1. The Court notes that there is also a minimum security prison at Tamms; all references to Tamms in this Order are to the supermax prison there.
2. This perhaps is the place to note that this Order is intended to be a concise account of the bench trial conducted on the procedural due process claims in this case, and to that end only matters deemed by the Court to be credible, material, and relevant will be reported. The reader should presume that evidence omitted from the Court's findings of fact was considered by the Court to be irrelevant or in any event less persuasive than competing evidence. The Court notes in passing that, in addition to alleging violations of procedural due process, Plaintiffs Von Perbandt, Taylor, Sparling, Sorrentino, Santiago, V. Rodriguez, E. Rodriguez, Lasley, Knox, Horton, Harper, Felton, Combs, Clayton, Chapman, Burrell, Bivens, and Cunningham also assert claims under 42 U.S.C. § 1983 alleging that they were assigned by Defendants to the supermax prison at Tamms in retaliation for filing grievances and lawsuits and engaging in other protected activities challenging the conditions of their confinement, in violation of the First and Fourteenth Amendments to the Constitution. These retaliation claims have been resolved in a series of jury trials, and they are not at issue here.
3. In fact, statistical data assembled by the IDOC shows that the average time served for the current population at Tamms is 73.4 months, or over six years. See Ten-Point Plan (Plaintiffs' Exhibit 7) at 6. Seventy of the 243 inmates (28.3%) have been at Tamms for at least ten years, and more than half have been at Tamms for over five years. See id. at 8. Over three-quarters (76.9%) or 190 of the inmates at Tamms have been there for over three years. See id., Table 4.
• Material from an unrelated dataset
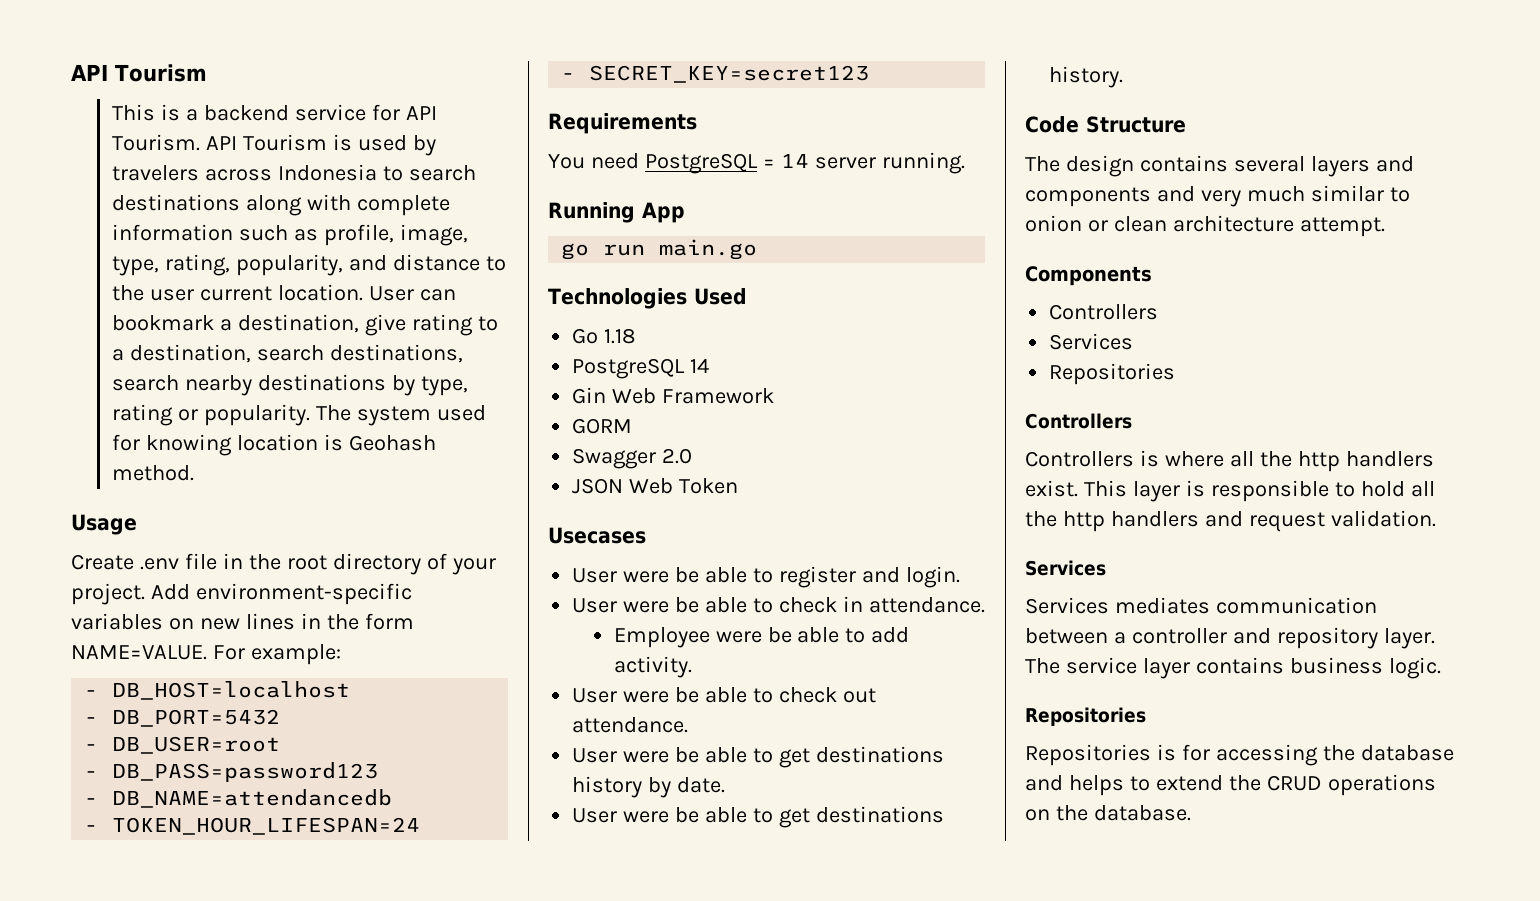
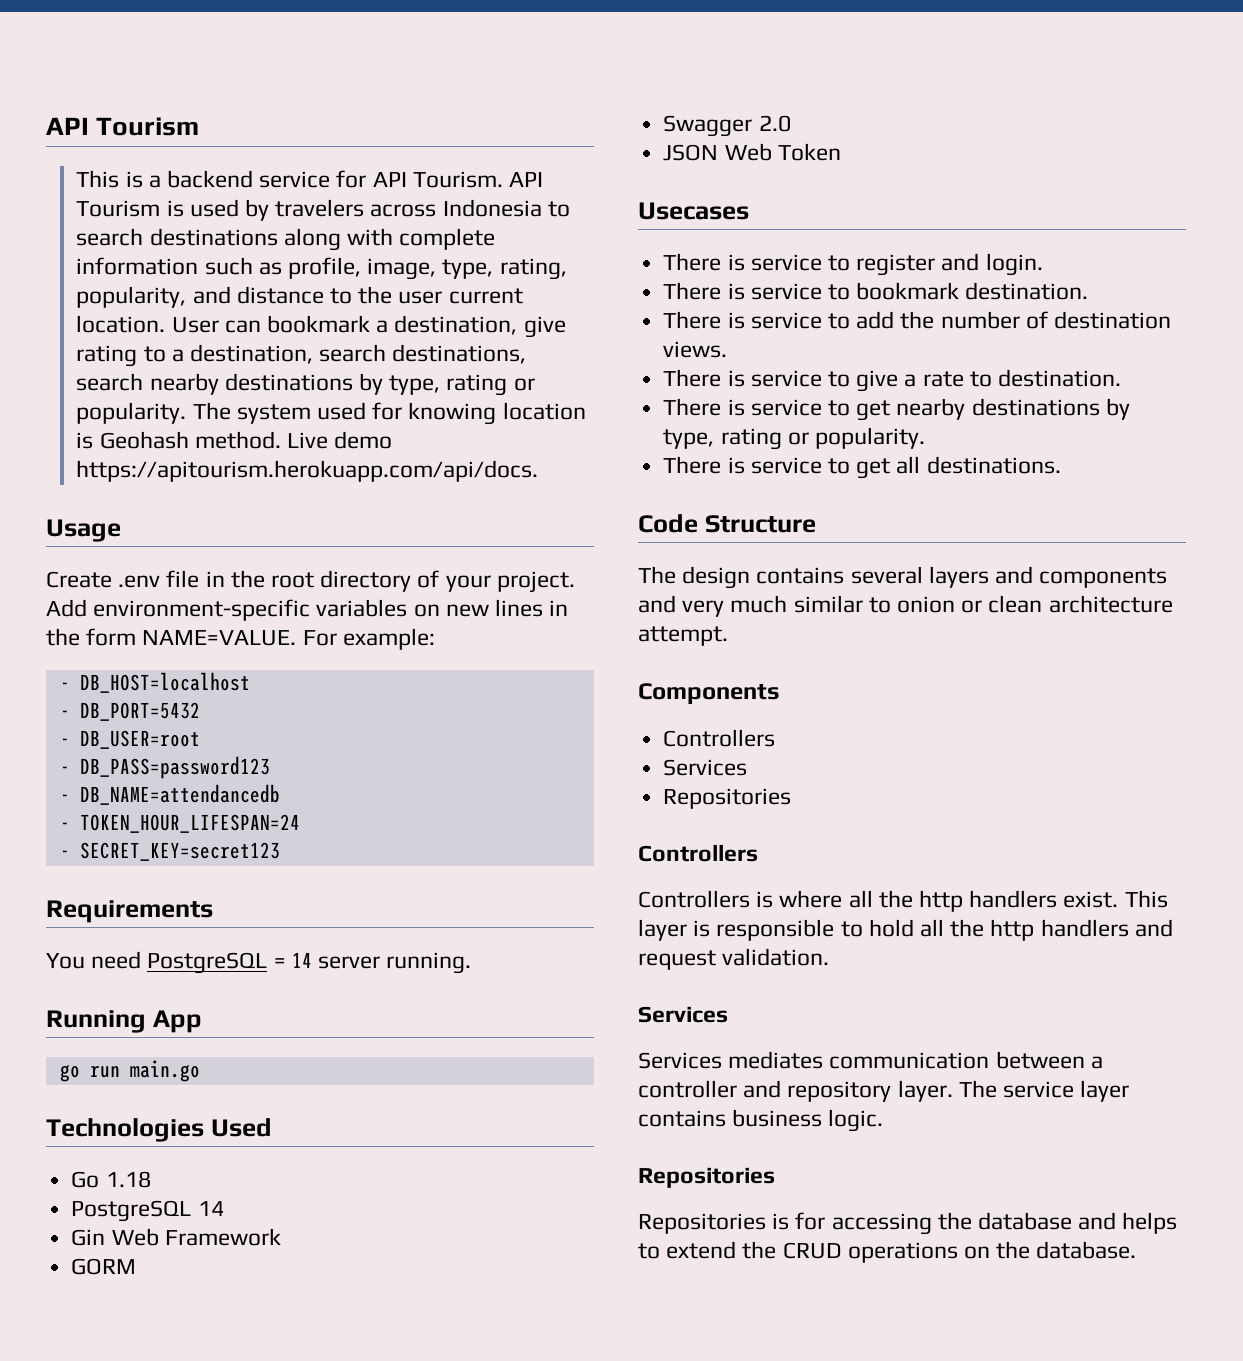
(195, 473) none -> [286,431,393,449] [76,460,539,482] Live demo https://apitourism.herokuapp.com/api/docs.
[572,567,748,583] User were be able -> [663,253,822,271] There is service
[572,596,985,613] [613,627,910,648] [613,656,692,678] [572,687,876,703] [572,717,689,733] [572,746,944,768] [572,776,726,798] [572,806,944,828] [1049,66,1124,88] User were be able to check in attendance. // Employee were be able to add activity. // User were be able to check out attendance. // User were be able to get destinations history by date. // User were be able to get destinations history. -> [663,282,1089,300] [663,311,1171,329] [663,341,728,358] [663,369,1121,392] [663,398,1130,421] [663,427,925,450] [663,456,1061,479] There is service to bookmark destination. // There is service to add the number of destination views. // There is service to give a rate to destination. // There is service to get nearby destinations by type, rating or popularity. // There is service to get all destinations.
4. The Court recognizes that it is assuming here that, were work, education, and substance abuse programs available at Tamms, inmates of the supermax prison would participate in such programs. This assumption seems reasonable to the Court. Participation in such programs doubtless would be a happy alternative to the crushing monotony of being confined alone in a cell for up to twenty-four hours a day that currently is the lot of Tamms inmates. Also, it seems probable that Tamms inmates would welcome the opportunity to earn money by participating in work programs, in order to purchase small items like walkmans or arch supports that make life in a place like Tamms somewhat more bearable. See Doc. 433 (Testimony of Adolfo Rosario) at 50-51 (the witness, a Tamms inmate, complained that the shoes issued to him by Tamms correctional personnel lack arch supports, but he cannot purchase shoe inserts at the prison commissary because he is indigent and has no money to spend at the commissary).
5. Finally, although strictly speaking Point Two of IDOC Director Randle's Plan is not concerned with the issue of whether or not an inmate should be placed at Tamms, it is worth noting that Point Two protects inmates from spending an unnecessary amount of time in the supermax prison. Under the Plan, as already has been noted, upon arrival at Tamms new inmates of the supermax prison will be advised at orientation of the probable length of their stay at the prison, expressed as a range of possible terms of supermax confinement; further, inmates will work with counselors to ensure that they achieve the behavioral levels necessary to be transferred out of Tamms in the least possible time. See Ten-Point Plan (Plaintiffs' Exhibit 7) at 16; Doc. 522 (Randle Testimony) at 13-14.